A chapel was built around the thorn-tree and the statue left in its original spot. Its fame spread all over Europe, and for many years pilgrims turned from the more famous pilgrim roads to seek out the narrow gorge where Our Lady of the Thorn held court, and sprigs of the favored tree withered on many a chapel wall throughout Christendom. Nuns, too came to the favored spot, and the noble Lady gave them her house for a cloister and built there an abbey church.
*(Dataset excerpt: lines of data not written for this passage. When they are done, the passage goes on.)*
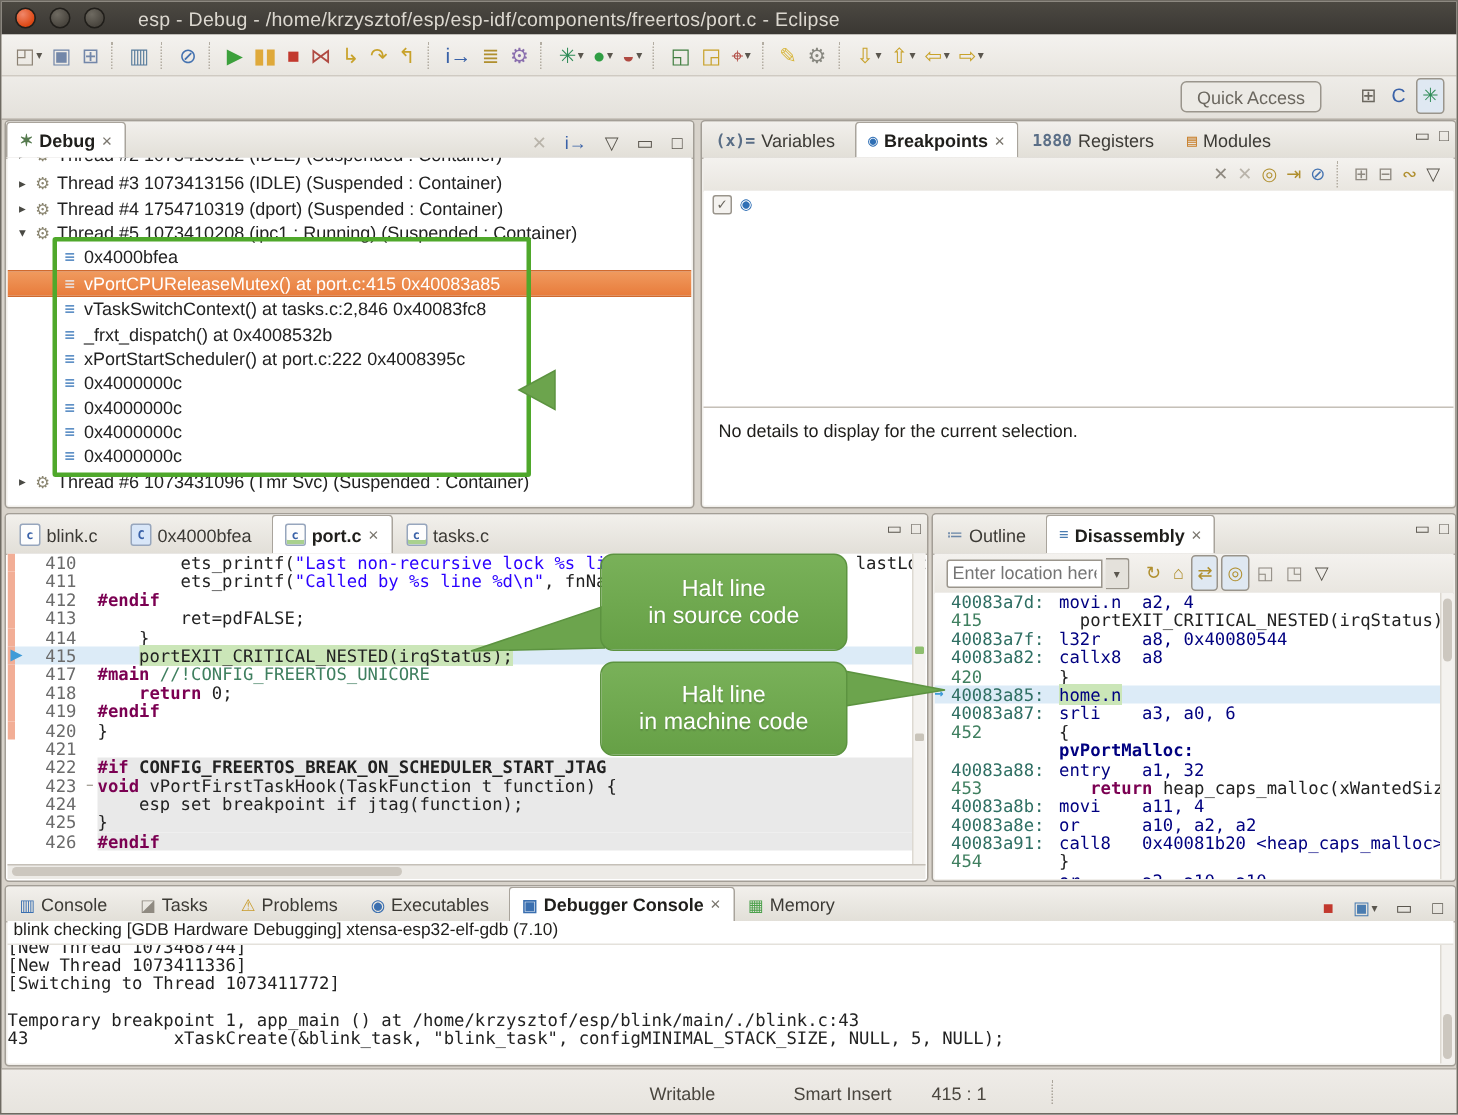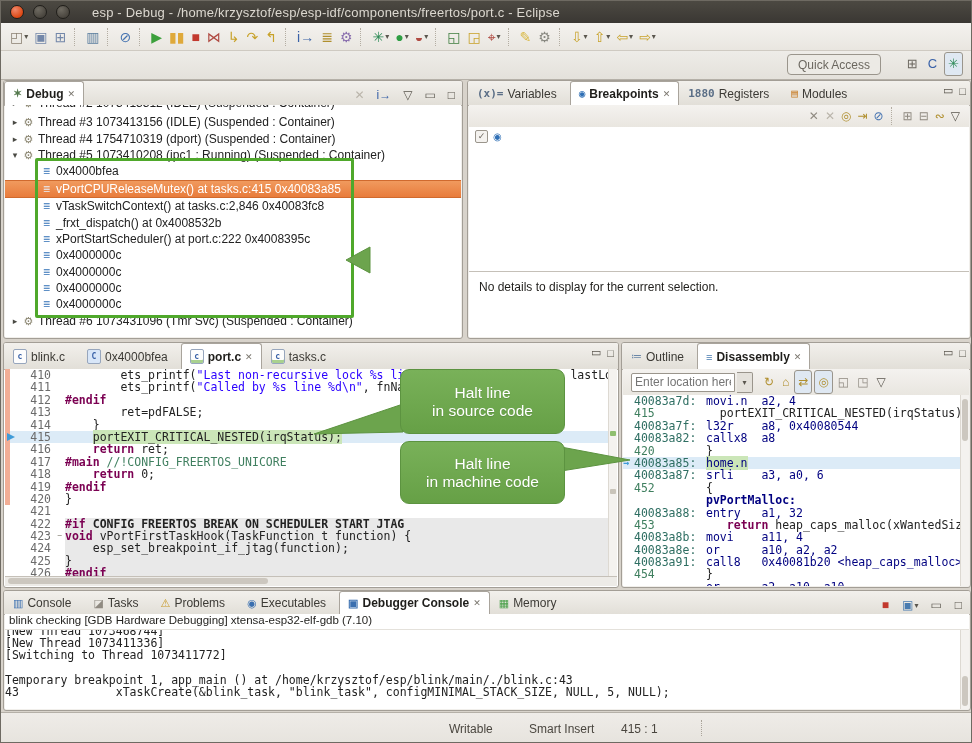--- a/index.html
+++ b/index.html
@@ -375,21 +375,21 @@
 
         <div class="drow frame">
           <span class="exp"></span>
           <span class="ticn"></span>
           <span class="dlabel">0x4000bfea</span>
         </div>
 
         <div class="drow frame selected">
           <span class="exp"></span>
           <span class="ticn"></span>
-          <span class="dlabel">vPortCPUReleaseMutex() at tasks.c:415 0x40083a85</span>
+          <span class="dlabel">vPortCPUReleaseMutex() at port.c:415 0x40083a85</span>
         </div>
 
         <div class="drow frame">
           <span class="exp"></span>
           <span class="ticn"></span>
           <span class="dlabel">vTaskSwitchContext() at tasks.c:2,846 0x40083fc8</span>
         </div>
 
         <div class="drow frame">
           <span class="exp"></span>
@@ -553,21 +553,20 @@
         <span>□</span>
       </div>
     </div>
     <div class="code-area">
         <div class="cl "><span class="gut diff"></span><span class="ln">410</span><span class="fold"></span><span class="txt"><span class="">        ets_printf(</span><span class="str">"Last non-recursive lock %s line %d\n"</span><span class="">, lastLockedFn, lastLockedLine);</span></span></div>
         <div class="cl "><span class="gut diff"></span><span class="ln">411</span><span class="fold"></span><span class="txt"><span class="">        ets_printf(</span><span class="str">"Called by %s line %d\n"</span><span class="">, fnName, line);</span></span></div>
         <div class="cl "><span class="gut diff"></span><span class="ln">412</span><span class="fold"></span><span class="txt"><span class="kw">#endif</span></span></div>
         <div class="cl "><span class="gut diff"></span><span class="ln">413</span><span class="fold"></span><span class="txt"><span class="">        ret=pdFALSE;</span></span></div>
         <div class="cl "><span class="gut diff"></span><span class="ln">414</span><span class="fold"></span><span class="txt"><span class="">    }</span></span></div>
         <div class="cl halt"><span class="gut diff arrow"></span><span class="ln">415</span><span class="fold"></span><span class="txt"><span class="">    </span><span class="hlg">portEXIT_CRITICAL_NESTED(irqStatus);</span></span></div>
-        <div class="cl "><span class="gut diff"></span><span class="ln">416</span><span class="fold"></span><span class="txt"><span class="">    </span><span class="kw">return</span><span class=""> ret;</span></span></div>
         <div class="cl "><span class="gut diff"></span><span class="ln">417</span><span class="fold"></span><span class="txt"><span class="kw">#main</span><span class=""> </span><span class="com">//!CONFIG_FREERTOS_UNICORE</span></span></div>
         <div class="cl "><span class="gut diff"></span><span class="ln">418</span><span class="fold"></span><span class="txt"><span class="">    </span><span class="kw">return</span><span class=""> 0;</span></span></div>
         <div class="cl "><span class="gut diff"></span><span class="ln">419</span><span class="fold"></span><span class="txt"><span class="kw">#endif</span></span></div>
         <div class="cl "><span class="gut diff"></span><span class="ln">420</span><span class="fold"></span><span class="txt"><span class="">}</span></span></div>
         <div class="cl "><span class="gut "></span><span class="ln">421</span><span class="fold"></span><span class="txt"></span></div>
         <div class="cl gray"><span class="gut "></span><span class="ln">422</span><span class="fold"></span><span class="txt"><span class="kw">#if</span><span class="bold"> CONFIG_FREERTOS_BREAK_ON_SCHEDULER_START_JTAG</span></span></div>
         <div class="cl gray"><span class="gut "></span><span class="ln">423</span><span class="fold">−</span><span class="txt"><span class="kw">void</span><span class=""> vPortFirstTaskHook(TaskFunction_t function) {</span></span></div>
         <div class="cl gray"><span class="gut "></span><span class="ln">424</span><span class="fold"></span><span class="txt"><span class="">    esp_set_breakpoint_if_jtag(function);</span></span></div>
         <div class="cl gray"><span class="gut "></span><span class="ln">425</span><span class="fold"></span><span class="txt"><span class="">}</span></span></div>
         <div class="cl gray"><span class="gut "></span><span class="ln">426</span><span class="fold"></span><span class="txt"><span class="kw">#endif</span></span></div>
@@ -738,21 +737,21 @@
 
           <div class="con-line">43              xTaskCreate(&amp;blink_task, "blink_task", configMINIMAL_STACK_SIZE, NULL, 5, NULL);</div>
         </div>
     </div>
     <div class="con-scroll">
         <div class="thumb"></div>
       </div>
   </div>
 
   <div class="statusbar">
-    <span class="sb-item" style="left:448px;">Writable</span>
+    <span class="sb-item" style="left:432px;">Writable</span>
     <span class="sb-item" style="left:528px;">Smart Insert</span>
     <span class="sb-item" style="left:620px;">415 : 1</span>
     <span class="sb-grip" style="left:700px;"></span>
   </div>
 
   <div class="stackbox" style="left:34px;top:157px;width:313px;height:154px;"></div>
   <svg class="overlay-svg" width="972" height="743" viewBox="0 0 972 743">
     <polygon points="345,259 369,246 369,272" fill="#6ca44d" stroke="#5c9340" stroke-width="1"></polygon>
     <polygon points="313,433 402,403 402,431" fill="#6ca44d" stroke="#5c9340" stroke-width="1"></polygon>
     <polygon points="629,459 560,446 560,470" fill="#6ca44d" stroke="#5c9340" stroke-width="1"></polygon>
She herself joined the nuns and after a holy life, died at the foot of Our Lady’s altar. Now grasses creep for many centuries over the stones worn smooth by sandaled feet of consecrated nuns, and the pilgrims ways are lost in the brush and the thorn.
Still, each spring, till Time is no more, the thorn trees bloom, and white petals testify to those who will listen, to the tale that no scientist would believe, the story of Our Lady of the Flowering Thorn. If you wish to check on the details, you might go yourself to the forgotten valley near the highest peak of the Jura and walk among the ruins there. As you kneel on the grassy stone that once formed the arch above the chapel window, say a prayer to Our Lady for the one from whom I heard the tale, for me, and for all lovers and devotees of Mary.